Is gold on the cusp of a new bull market?
(Kitco News) - There is no arguing that 2022 has been a challenging year for gold. The precious metal has not reacted to persistent geopolitical uncertainty, rising inflation and growing global economic turmoil.
Despite all the economic malaise, the gold market has fallen for the last six months straight. Gold's disappointing price action has brought the bearish investors out in full force as negative sentiment has pushed its highest level in four years.
The negative sentiment can be seen in recent headlines in the precious metal market. This week commodity analysts at ING noted that gold is in a technical bear market from its peak in March. At the same time, analysts at BMO Capital markets downgraded their gold and silver prices for 2023 by 6% and 11%, respectively.
However, before you give up on gold and silver, it is important to note that this negative sentiment has never proven to be sustainable. The last time the gold market saw six months of decline was from April to September 2018. After September, the precious metal when on to build a strong uptrend that culminated with prices pushing to a new record high above $2,000 an ounce.
The same pattern is also forming in gold's bearish speculative positioning, which is at its highest level since December 2018. We are not saying that gold prices are heading back to $2,000 any time soon, but at some point, investors will start to recognize the value opportunity building within the precious metal space.
If you are looking for the spark that will ignite the next bull run in gold, you don't have to look much further than the Federal Reserve. The U.S. central bank's aggressive monetary policy has driven real bond yields, which were around -1% at the start of the year, to around 1%. This, in turn, has pushed the U.S. dollar to its highest level in two decades. These are two mighty headwinds for gold.

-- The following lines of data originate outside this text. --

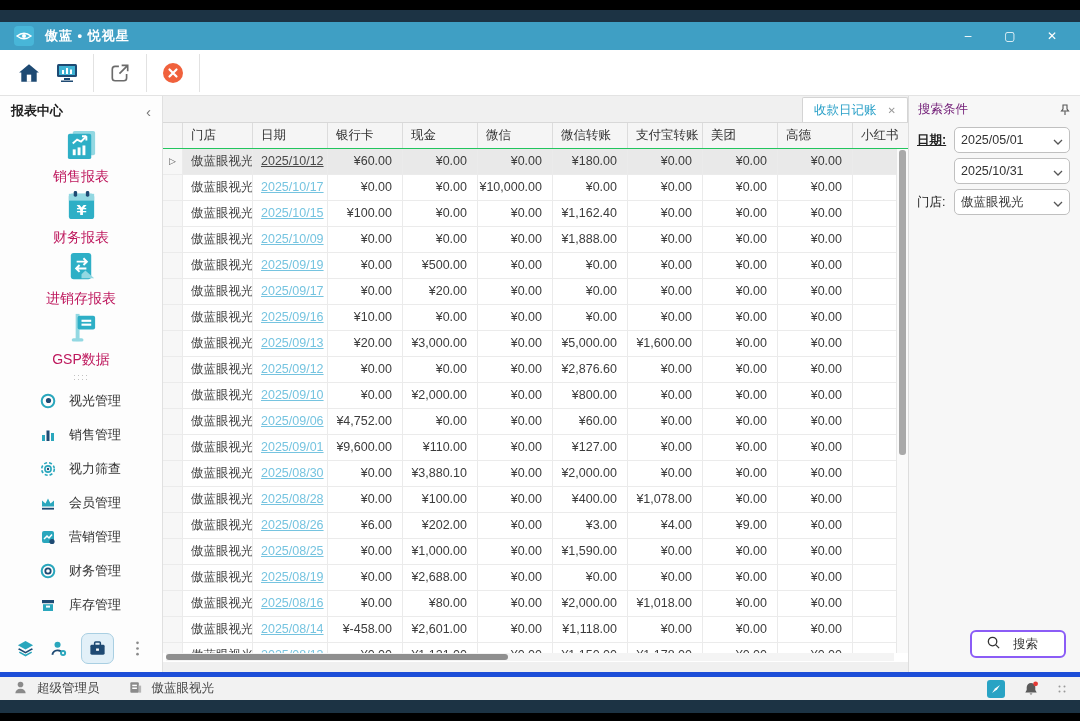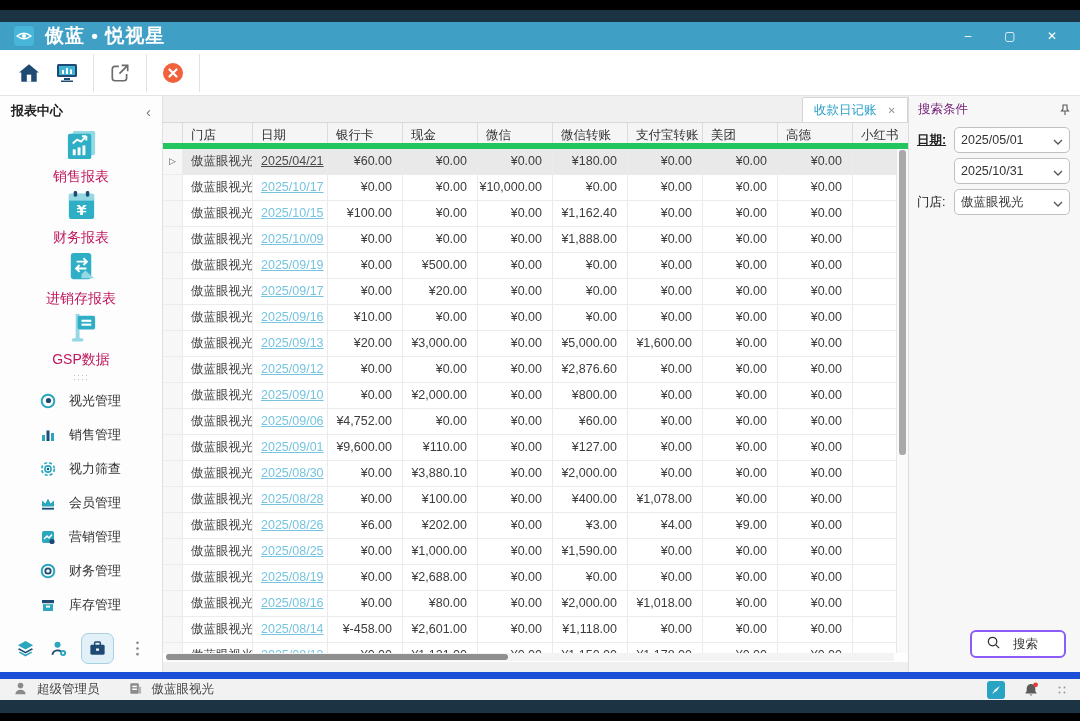--- a/index.html
+++ b/index.html
@@ -6,21 +6,21 @@
   body { background:#000; font-family:"Liberation Sans","DejaVu Sans",sans-serif; }
   .screen { position:relative; width:1080px; height:721px; background:#000; overflow:hidden; }
 
   
   .top-navy { position:absolute; left:0; top:10px; width:100%; height:12px; background:#1c3344; }
   .bottom-navy { position:absolute; left:0; top:700px; width:100%; height:13px; background:#1c3344; }
 
   
   .titlebar { position:absolute; left:0; top:22px; width:100%; height:28px; background:#3f9fc4; display:flex; align-items:center; padding:0 14px; }
   .logo { width:20px; height:20px; margin-right:11px; flex:none; }
-  .title { color:#fff; font-size:19px; font-weight:bold; letter-spacing:1px; }
+  .title { color:#fff; font-size:13px; font-weight:bold; letter-spacing:1px; }
   .win-controls { margin-left:auto; display:flex; gap:26px; padding-right:6px; }
   .win-btn { color:#fff; font-size:12px; width:16px; text-align:center; }
 
   
   .toolbar { position:absolute; left:0; top:50px; width:100%; height:46px; background:#fff; border-bottom:1px solid #e3e3e3; display:flex; align-items:center; padding-left:10px; }
   .tb-btn { width:28px; height:28px; margin:0 5px; display:flex; align-items:center; justify-content:center; }
   .tb-btn svg { width:22px; height:22px; }
   .tb-sep { width:1px; height:38px; background:#e2e2e2; margin:0 7px; }
 
   
@@ -40,21 +40,21 @@
   .sb-icon svg { width:19px; height:19px; }
   .sb-sel { width:33px; height:31px; background:#e2f0f8; border:1px solid #a9cfe2; border-radius:7px; display:flex; align-items:center; justify-content:center; }
 
   
   .main { position:absolute; left:163px; top:96px; width:745px; height:576px; background:#f0f0f0; }
   .tabbar { height:26px; display:flex; align-items:flex-end; padding-left:9px;justify-content:flex-end; }
   .tab { height:25px; background:#fff; border:1px solid #d4d4d4; border-bottom:none; display:flex; align-items:center; padding:0 11px; border-radius:2px 2px 0 0; }
   .tab-label { color:#2aa0c8; font-size:12.5px; }
   .tab-close { color:#999; font-size:10px; margin-left:11px; }
   .grid { position:absolute; left:0; top:26px; width:745px; height:540px; background:#fff; border-top:1px solid #d8d8d8; }
-  .grid-header { display:flex; height:26px; background:#f5f5f5; border-bottom:6px solid #22c55e; }
+  .grid-header { display:flex; height:26px; background:#f5f5f5; border-bottom:1px solid #22c55e; }
   .hcell { font-size:12.5px; color:#333; line-height:25px; padding-left:8px; border-right:1px solid #dcdcdc; white-space:nowrap; overflow:hidden; }
   .grid-body { height:504px; overflow:hidden; position:relative; }
   .grid-row { display:flex; height:26px; border-bottom:1px solid #ebebeb; background:#fff; }
   .grid-row.selected { background:#e9e9e9; }
   .cell { font-size:12.5px; color:#3c3c3c; line-height:25px; border-right:1px solid #ebebeb; white-space:nowrap; overflow:hidden; }
   .w-gutter { width:20px; padding-left:0; }
   .gutter-cell { background:#f7f7f7; text-align:center; font-size:9px; color:#555; line-height:25px; }
   .grid-header .w-gutter { background:#f5f5f5; }
   .w-store { width:70px; padding-left:8px; }
   .w-date { width:75px; padding-left:8px; }
@@ -79,21 +79,21 @@
   .field-label { width:37px; font-size:12.5px; color:#222; flex:none; }
   .field-label.u { text-decoration:underline; font-weight:bold; }
   .combo { flex:1; height:26px; background:#fff; border:1px solid #c0c0c0; border-radius:5px; display:flex; align-items:center; padding:0 6px; }
   .combo-value { font-size:12.5px; color:#333; flex:1; white-space:nowrap; overflow:hidden; }
   .combo-caret svg { width:10px; height:6px; }
   .search-btn { position:absolute; right:14px; bottom:14px; width:96px; height:28px; background:#fff; border:2px solid #8b5cf6; border-radius:6px; display:flex; align-items:center; padding:0 14px; }
   .search-btn svg { width:15px; height:15px; flex:none; }
   .search-btn-label { font-size:12.5px; color:#333; margin:0 auto; }
 
   
-  .statusbar { position:absolute; left:0; top:672px; width:100%; height:28px; background:#f2f2f2; border-top:7px solid #1d4ed8; display:flex; align-items:center; padding:0 13px; }
+  .statusbar { position:absolute; left:0; top:672px; width:100%; height:28px; background:#f2f2f2; border-top:5px solid #1d4ed8; display:flex; align-items:center; padding:0 13px; }
   .status-item { display:flex; align-items:center; margin-right:28px; font-size:12.5px; color:#444; }
   .status-item svg { width:15px; height:15px; margin-right:9px; }
   .status-right { margin-left:auto; display:flex; align-items:center; gap:17px; }
   .status-right svg { display:block; }
   .ic-compass svg { width:18px; height:18px; }
   .ic-bell svg { width:18px; height:18px; }
   .ic-grip svg { width:10px; height:10px; }
 </style>
 </head>
 <body>
@@ -326,21 +326,21 @@
           <div class="hcell w-m">微信转账</div>
           <div class="hcell w-m">支付宝转账</div>
           <div class="hcell w-m">美团</div>
           <div class="hcell w-m">高德</div>
           <div class="hcell w-last">小红书</div>
         </div>
       <div class="grid-body">
           <div class="grid-row selected">
             <div class="cell w-gutter gutter-cell">▷</div>
             <div class="cell w-store">傲蓝眼视光</div>
-            <div class="cell w-date"><span class="date-link">2025/04/21</span></div>
+            <div class="cell w-date"><span class="date-link">2025/10/12</span></div>
             <div class="cell w-m">¥60.00</div>
             <div class="cell w-m">¥0.00</div>
             <div class="cell w-m">¥0.00</div>
             <div class="cell w-m">¥180.00</div>
             <div class="cell w-m">¥0.00</div>
             <div class="cell w-m">¥0.00</div>
             <div class="cell w-m">¥0.00</div>
             <div class="cell w-last"></div>
           </div>
           <div class="grid-row">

However, the Federal Reserve's monetary policy is starting to put stress on the global economy. Market analysts have noted that the extreme dollar strength is creating a significant imbalance in the global currency market. In the last seven days, both the Bank of Japan and the Bank of England have had to intervene in their respective markets.
|Currency markets volatility is a sign the Fed has already broken the global economy - MKS' Shiels|
Market volatility will only get worse as the Federal Reserve stands relatively alone as the only major central bank that is tightening its monetary policy. Yes, the U.S. central bank has an obligation to support the U.S. economy, but can it continue to raise interest rates in a vacuum?
In a recent interview with Kitco News, Robert Minter, director of ETF Investment Strategy at abrdn, warned investors that the Federal Reserve has already made its policy mistake and the global economy is just waiting for the fallout.
"A lot of people are on the sidelines waiting for something to break, and when they see that it has, they will turn to gold," he said.
Gold still faces some difficult headwinds, but in this environment, there is a growing contrarian view that holding some gold as a safe haven makes some sense.